Prompt: Look through the lines below and extract any with the word "addr".

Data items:
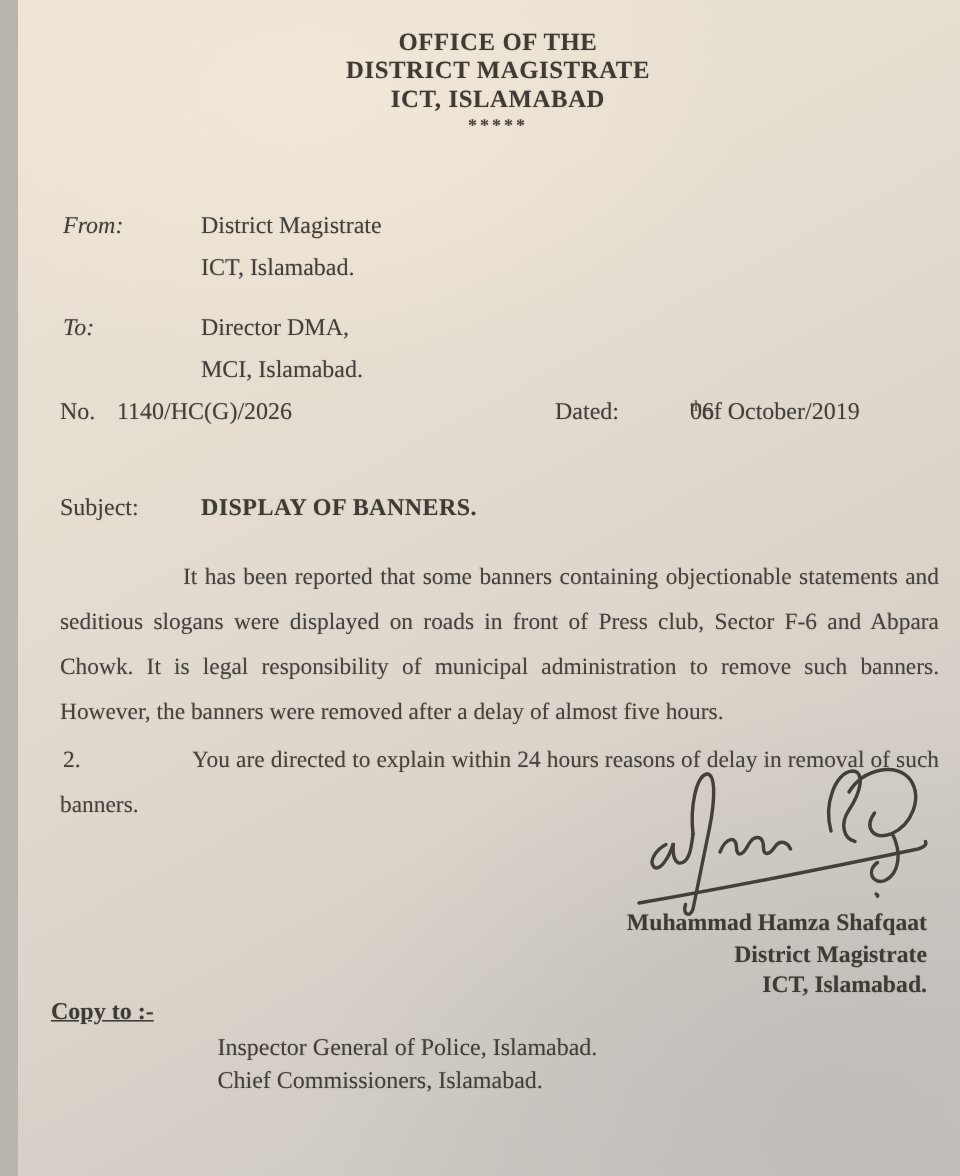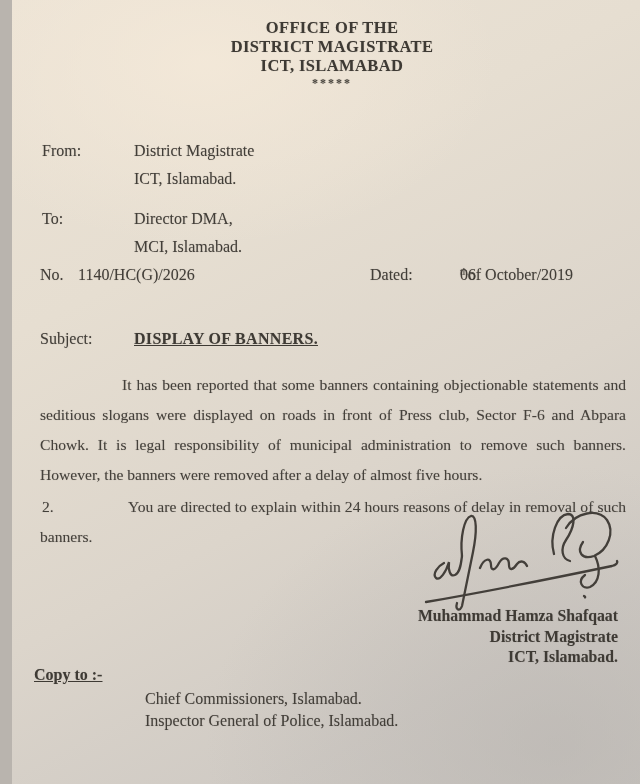--- a/index.html
+++ b/index.html
@@ -37,7 +37,7 @@
 
   
   .addr-row { left: 30px; font-size: 16px; line-height: 28px; display: flex; }
-  .addr-row .label { width: 92px; flex: 0 0 92px; }
+  .addr-row .label { width: 92px; flex: 0 0 92px; font-style: italic; }
   .addr-row .value div { white-space: nowrap; }
 
   

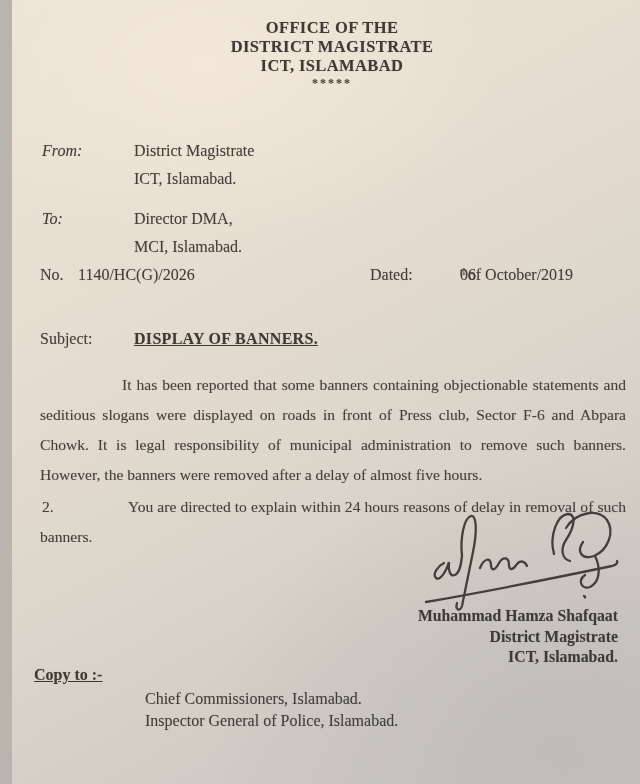--- a/index.html
+++ b/index.html
@@ -55,7 +55,6 @@
   .subjectline .value {
     position: absolute; left: 122px;
     font-weight: 700;
-    text-decoration: underline;
     letter-spacing: .3px;
     color: #3e3a34;
     text-align: center;

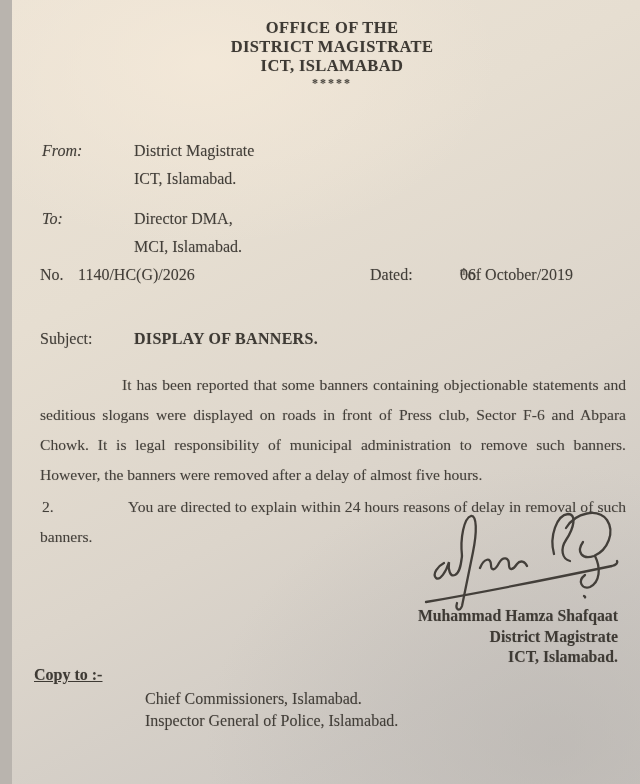--- a/index.html
+++ b/index.html
@@ -163,8 +163,8 @@
 
   <div class="abs copylabel">Copy to :-</div>
   <div class="abs copylist">
+    <div>Inspector General of Police, Islamabad.</div>
     <div>Chief Commissioners, Islamabad.</div>
-    <div>Inspector General of Police, Islamabad.</div>
   </div>
 
 </div>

The completed task:
   .addr-row { left: 30px; font-size: 16px; line-height: 28px; display: flex; }
-  .addr-row .label { width: 92px; flex: 0 0 92px; }
+  .addr-row .label { width: 92px; flex: 0 0 92px; font-style: italic; }
   .addr-row .value div { white-space: nowrap; }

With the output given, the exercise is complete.